[Modification records]
────────────────────────────────────────

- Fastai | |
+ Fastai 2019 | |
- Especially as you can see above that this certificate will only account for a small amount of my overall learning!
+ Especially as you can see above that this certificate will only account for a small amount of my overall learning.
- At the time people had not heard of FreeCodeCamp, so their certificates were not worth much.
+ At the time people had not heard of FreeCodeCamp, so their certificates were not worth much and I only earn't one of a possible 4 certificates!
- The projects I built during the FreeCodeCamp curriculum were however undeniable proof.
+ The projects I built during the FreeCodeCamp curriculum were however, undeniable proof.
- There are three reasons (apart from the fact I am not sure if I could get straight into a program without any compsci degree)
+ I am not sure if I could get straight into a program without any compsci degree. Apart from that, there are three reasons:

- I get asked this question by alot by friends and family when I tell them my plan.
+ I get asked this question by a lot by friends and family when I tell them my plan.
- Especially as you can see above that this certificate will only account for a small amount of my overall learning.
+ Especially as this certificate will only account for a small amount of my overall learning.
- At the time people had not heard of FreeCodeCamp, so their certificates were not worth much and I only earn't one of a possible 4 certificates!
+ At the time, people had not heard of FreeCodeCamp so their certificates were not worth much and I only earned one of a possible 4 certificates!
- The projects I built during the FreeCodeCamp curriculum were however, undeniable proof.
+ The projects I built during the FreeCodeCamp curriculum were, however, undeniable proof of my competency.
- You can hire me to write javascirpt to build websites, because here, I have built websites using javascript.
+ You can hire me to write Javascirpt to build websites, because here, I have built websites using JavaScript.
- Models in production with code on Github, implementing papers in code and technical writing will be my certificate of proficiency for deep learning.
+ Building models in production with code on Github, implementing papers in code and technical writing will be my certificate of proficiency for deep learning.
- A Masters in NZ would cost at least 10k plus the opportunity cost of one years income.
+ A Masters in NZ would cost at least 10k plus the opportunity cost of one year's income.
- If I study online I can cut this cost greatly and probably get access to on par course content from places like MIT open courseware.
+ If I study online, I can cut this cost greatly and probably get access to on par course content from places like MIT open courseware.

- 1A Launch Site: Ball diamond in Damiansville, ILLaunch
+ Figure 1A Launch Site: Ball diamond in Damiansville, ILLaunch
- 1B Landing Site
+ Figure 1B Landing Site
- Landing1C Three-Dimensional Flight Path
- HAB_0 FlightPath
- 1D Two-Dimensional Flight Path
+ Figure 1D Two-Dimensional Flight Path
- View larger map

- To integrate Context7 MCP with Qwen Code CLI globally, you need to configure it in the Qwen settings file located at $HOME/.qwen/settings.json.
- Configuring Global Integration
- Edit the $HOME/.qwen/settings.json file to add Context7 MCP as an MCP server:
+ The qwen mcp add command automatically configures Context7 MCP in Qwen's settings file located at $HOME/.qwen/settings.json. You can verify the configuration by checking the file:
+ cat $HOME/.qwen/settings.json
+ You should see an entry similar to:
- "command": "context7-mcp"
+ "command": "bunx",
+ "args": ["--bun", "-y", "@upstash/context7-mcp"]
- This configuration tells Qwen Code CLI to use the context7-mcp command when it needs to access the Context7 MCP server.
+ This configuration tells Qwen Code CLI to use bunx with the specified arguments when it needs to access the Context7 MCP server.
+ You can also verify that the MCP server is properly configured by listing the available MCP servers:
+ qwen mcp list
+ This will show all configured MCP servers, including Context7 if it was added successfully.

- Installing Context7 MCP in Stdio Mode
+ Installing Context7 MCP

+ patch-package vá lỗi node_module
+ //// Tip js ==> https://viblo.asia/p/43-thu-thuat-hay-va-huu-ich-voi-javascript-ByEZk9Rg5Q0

────────────────────────────────────────

> [Requirement]:
From the records above, return each line that has the string "would".

> [Result of the exercise]:
- A Masters in NZ would cost at least 10k plus the opportunity cost of one years income.
+ A Masters in NZ would cost at least 10k plus the opportunity cost of one year's income.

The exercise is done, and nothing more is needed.